Infections were defined according to the standard definitions of the European Centre for Disease Prevention and Control [12].

Infection was defined as the presence of at least one positive culture from the lung for CRAB in individuals with signs and symptoms consistent with pneumonia [13], and concomitant isolation of CRAB from blood was mandatory. Colonization was considered as positive culture without concomitant signs and symptoms of infection. Moreover, isolation from urine, skin swabs or biopsies, or abdomen was also recorded. Infection onset was defined as the date of development of signs and symptoms of VAP.

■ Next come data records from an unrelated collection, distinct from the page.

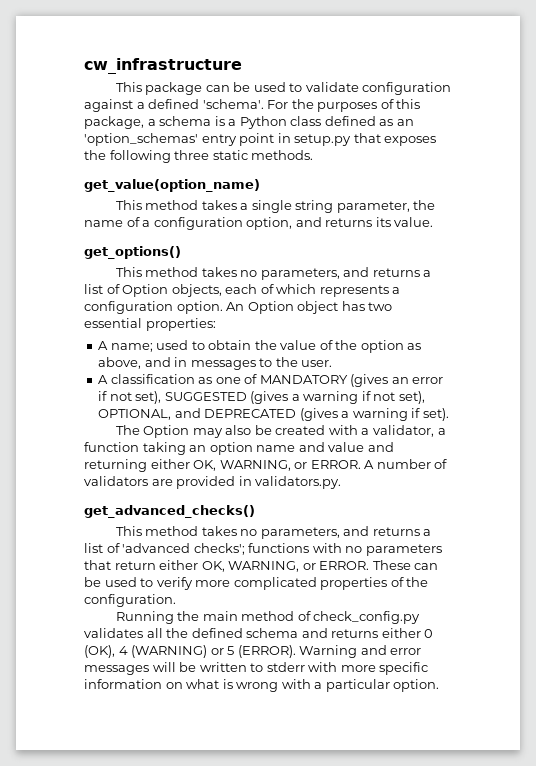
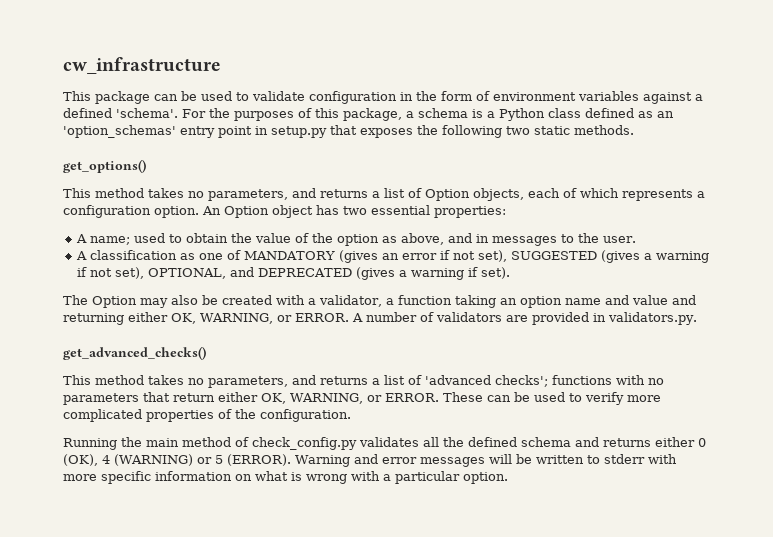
- This package can be used to validate configuration against a defined 'schema'.
+ This package can be used to validate configuration in the form of environment variables against a defined 'schema'.
- For the purposes of this package, a schema is a Python class defined as an 'option_schemas' entry point in setup.py that exposes the following three static methods.
+ For the purposes of this package, a schema is a Python class defined as an 'option_schemas' entry point in setup.py that exposes the following two static methods.
- get_value(option_name)
- This method takes a single string parameter, the name of a configuration option, and returns its value.

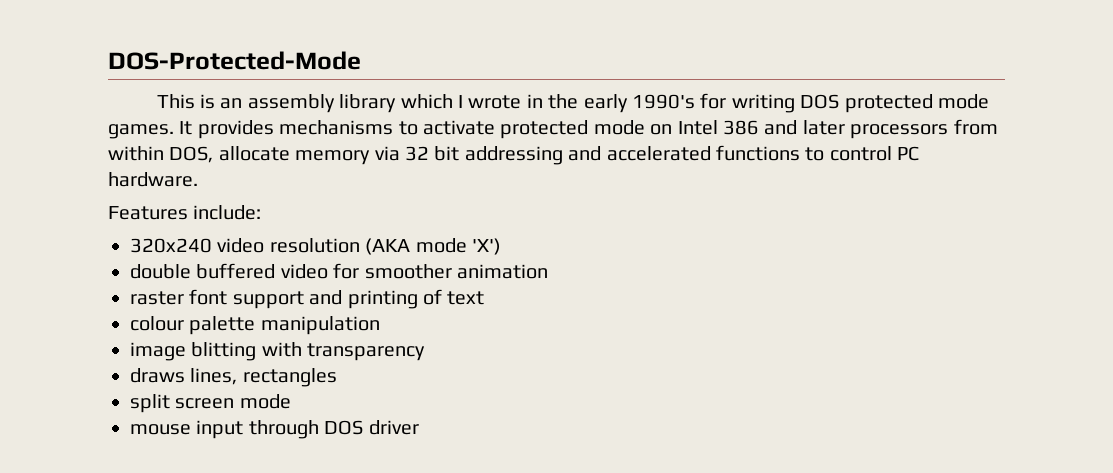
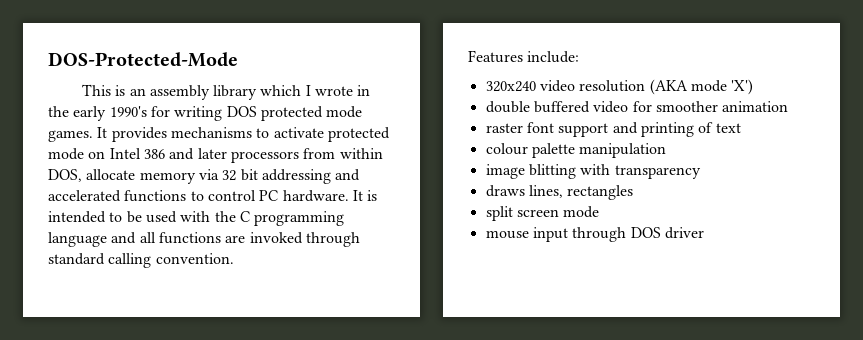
+ It is intended to be used with the C programming language and all functions are invoked through standard calling convention.

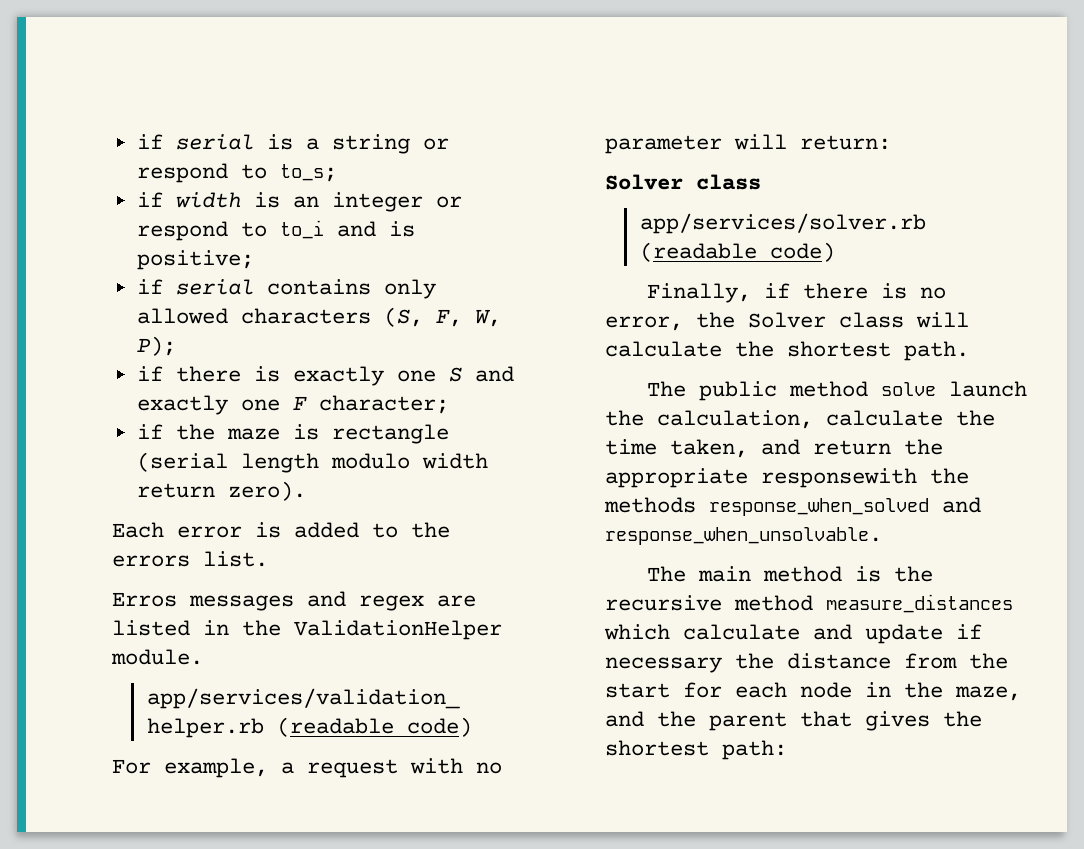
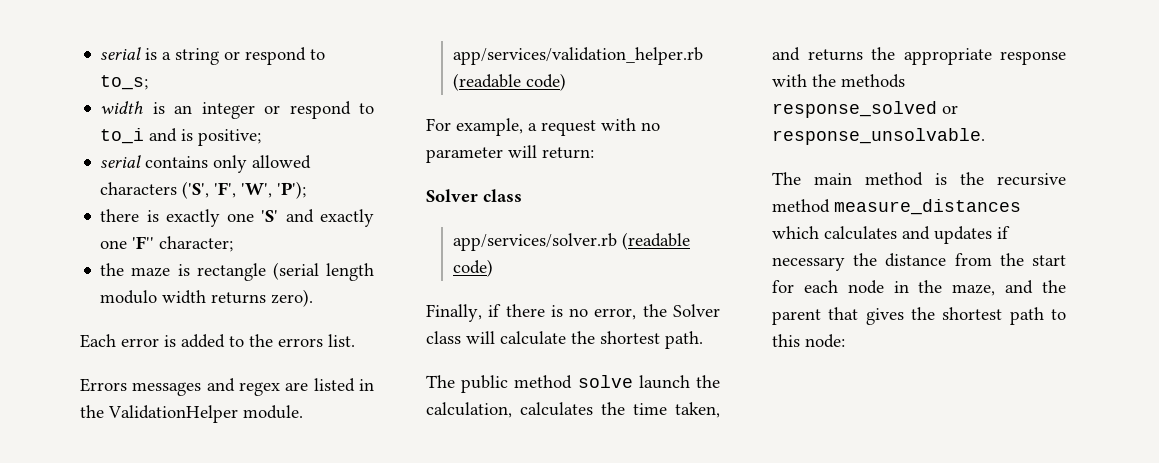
- if serial is a string or respond to to_s;
+ serial is a string or respond to to_s;
- if width is an integer or respond to to_i and is positive;
+ width is an integer or respond to to_i and is positive;
- if serial contains only allowed characters (S, F, W, P);
- if there is exactly one S and exactly one F character;
+ serial contains only allowed characters ('S', 'F', 'W', 'P');
+ there is exactly one 'S' and exactly one 'F'' character;
- if the maze is rectangle (serial length modulo width return zero).
+ the maze is rectangle (serial length modulo width returns zero).
- Erros messages and regex are listed in the ValidationHelper module.
+ Errors messages and regex are listed in the ValidationHelper module.
- The public method solve launch the calculation, calculate the time taken, and return the appropriate responsewith the methods response_when_solved and response_when_unsolvable.
+ The public method solve launch the calculation, calculates the time taken, and returns the appropriate response with the methods response_solved or response_unsolvable.
- The main method is the recursive method measure_distances which calculate and update if necessary the distance from the start for each node in the maze, and the parent that gives the shortest path:
+ The main method is the recursive method measure_distances which calculates and updates if necessary the distance from the start for each node in the maze, and the parent that gives the shortest path to this node:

VAP was considered as hospital-aquired pneumonia that developed >48 h after endotracheal intubation. The diagnosis of severe pneumonia was based on the Infectious Diseases Society of America/American Thoracic Society consensus guidelines, namely one major criterion (invasive mechanical ventilation or septic shock with the need for vasopressors) or three minor criteria [respiratory rate >30 breaths/min, partial pressure of arterial oxygen/fraction of inspired oxygen ratio <250, multilobar infiltrates, confusion/disorientation, uraemia (blood urea nitrogen >20 mg/dL), leukopenia (white blood cell count <4000 cells/mm3), thrombocytopenia (platelet count <100,000 cells/mm3), hypothermia (core temperature <36°C) or hypotension requiring aggressive fluid resuscitation] [14].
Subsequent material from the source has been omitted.